Study for Self Portrait is triumph of Bacon’s unapologetic metamorphosing of the human form. Grasping his hands while sitting on a bed, the subject is twisted from head to toe. The work affords the viewer a visceral awareness of the subjectivity within the artist, managing to achieve a sentiment that is both sensual and unsettling, lushly painted but underscored with a sense of violence. Study for Self-Portrait draws upon Rembrandt’s renowned self-portraits in its introspective depiction of Bacon’s inner struggle. Bacon depicts himself with a distorted twisting face so as to illustrate the complex matrix of perspectives that lie within, achieving a haunting effect that not only presents his physical person, but in fact reveals every pulsation existing within his being.
Bacon executed the present work in one of the most significant years of his career and life, experiencing the enormous satisfaction of critical acclamation in both a catalogue raisonné and a monograph by John Russell, and the unbearable anguish of the death of his lover, Peter Lacy. However, it was in this wake of professional success and personal tragedy that Bacon transitioned from a maverick to a master, a triumph which is evident within Study for Self-Portrait.

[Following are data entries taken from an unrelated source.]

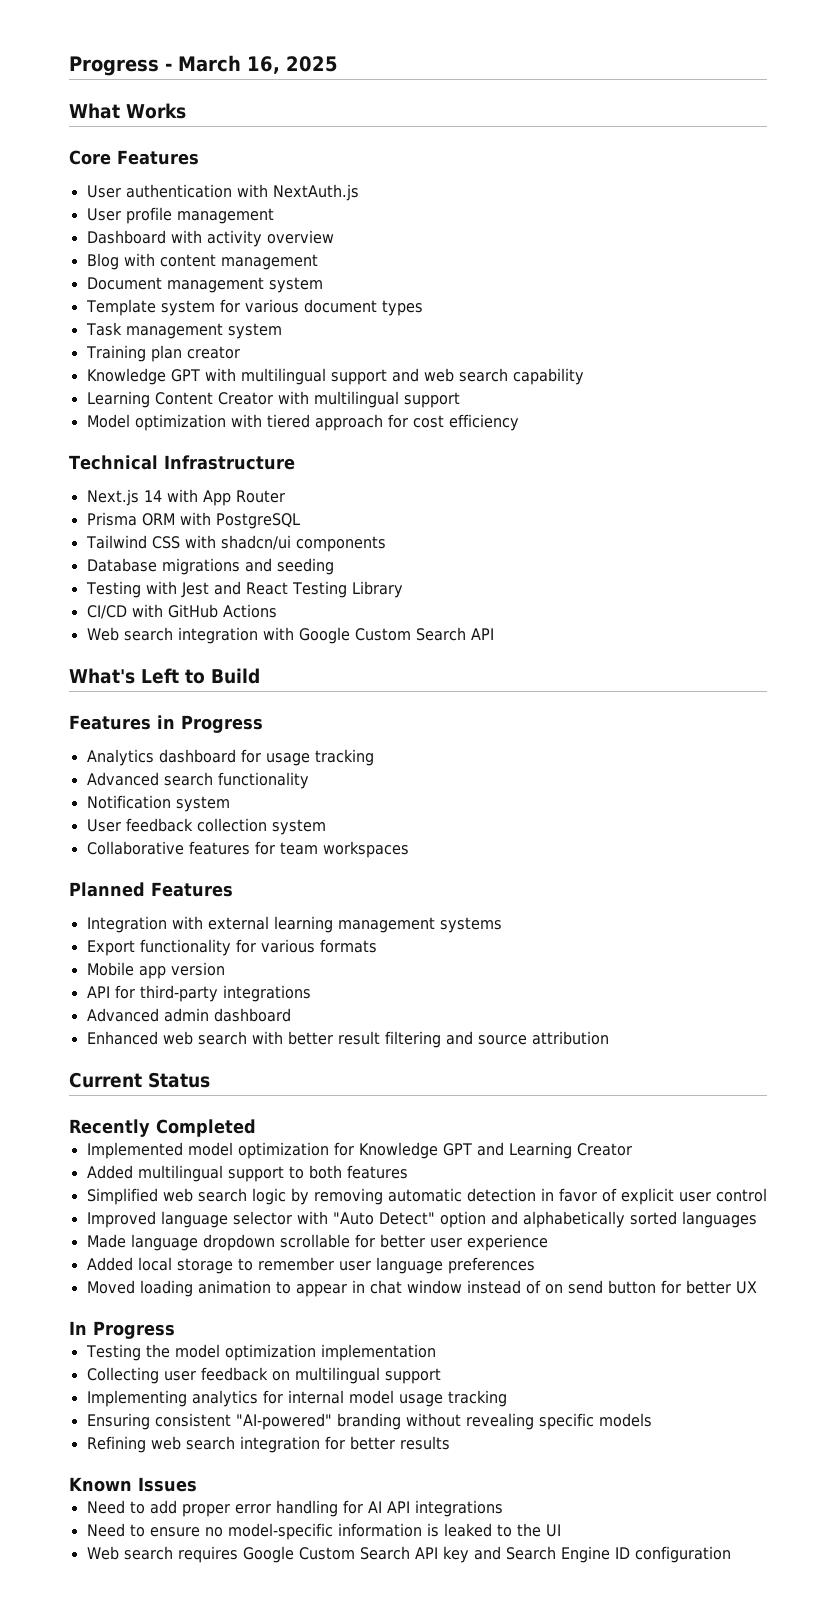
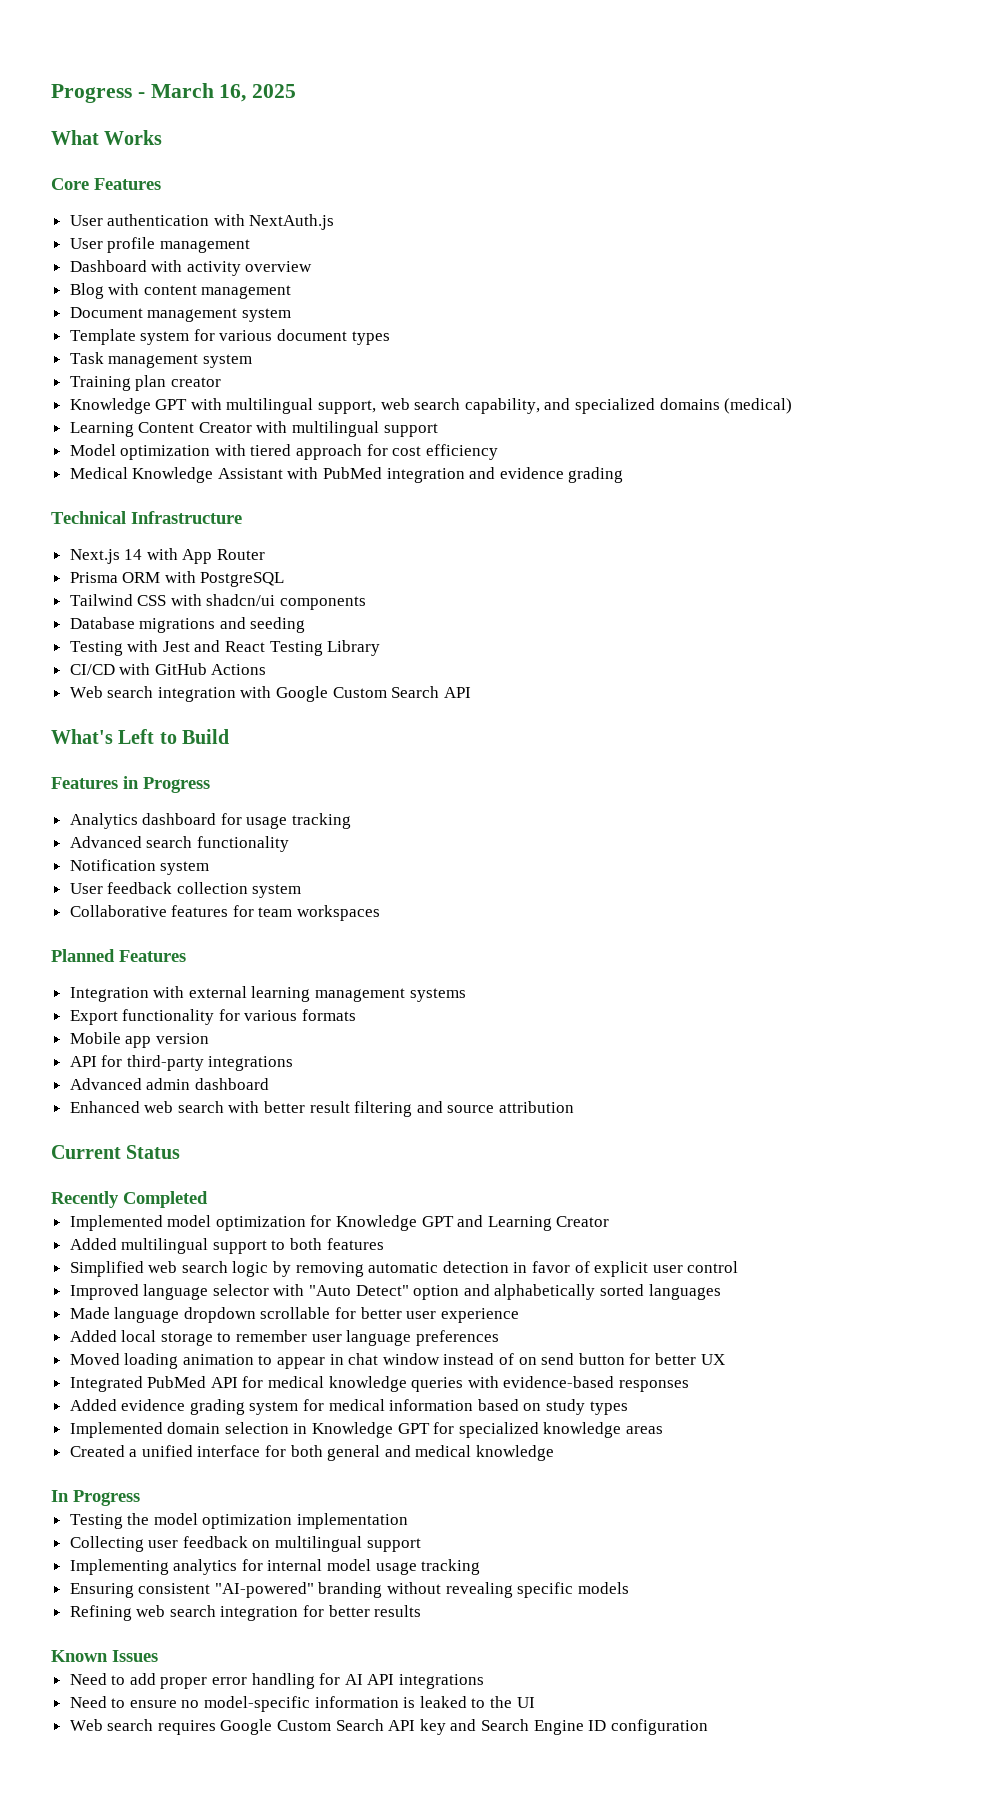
- Knowledge GPT with multilingual support and web search capability
+ Knowledge GPT with multilingual support, web search capability, and specialized domains (medical)
+ Medical Knowledge Assistant with PubMed integration and evidence grading
+ Integrated PubMed API for medical knowledge queries with evidence-based responses
+ Added evidence grading system for medical information based on study types
+ Implemented domain selection in Knowledge GPT for specialized knowledge areas
+ Created a unified interface for both general and medical knowledge

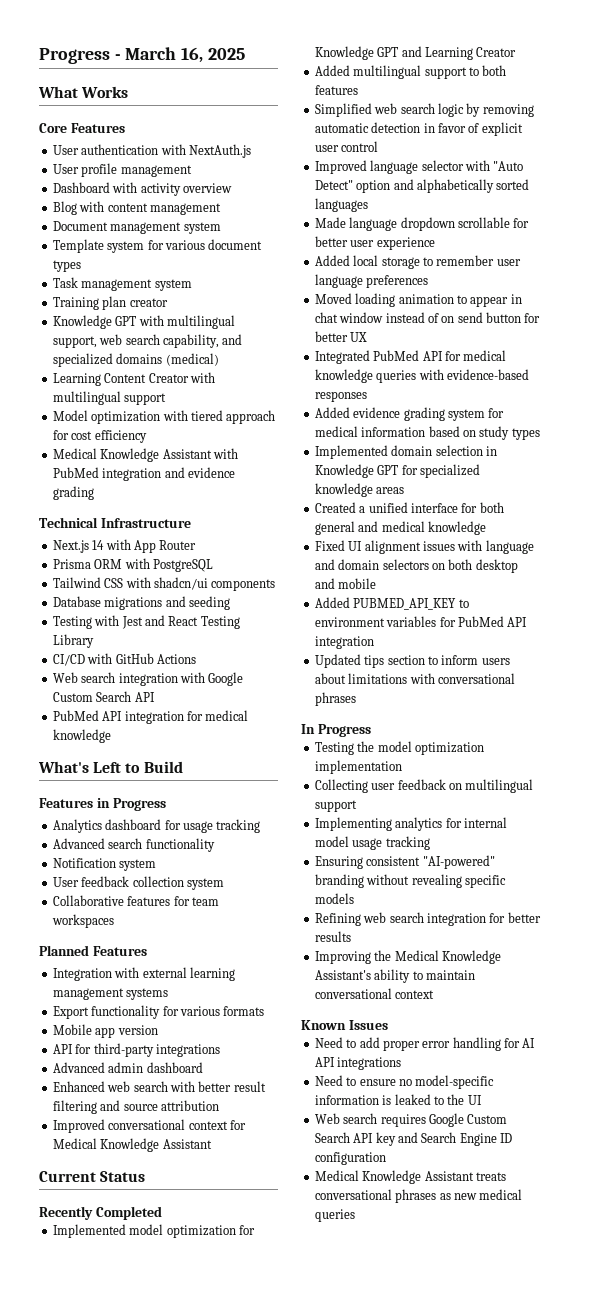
+ PubMed API integration for medical knowledge
+ Improved conversational context for Medical Knowledge Assistant
+ Fixed UI alignment issues with language and domain selectors on both desktop and mobile
+ Added PUBMED_API_KEY to environment variables for PubMed API integration
+ Updated tips section to inform users about limitations with conversational phrases
+ Improving the Medical Knowledge Assistant's ability to maintain conversational context
+ Medical Knowledge Assistant treats conversational phrases as new medical queries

Today, Bacon’s self portraits are widely regarded as one of his most important bodies of work, and unquestionably part of the canon of great self-portraits in the history of art. This assessment became apparent last spring based on the tremendous demand for such works at Christie’s Post-War and Contemporary Art Evening Sales when the intimate-scaled works Three Studies for Self-Portrait, 1976 realized $28,041,000/£14,380,000/€18,090,968 in New York, and Three Studies for Self-Portrait, 1975 led the June sale in London with £17,289,250/$34,457,475/€21,767,166.
No comments yet.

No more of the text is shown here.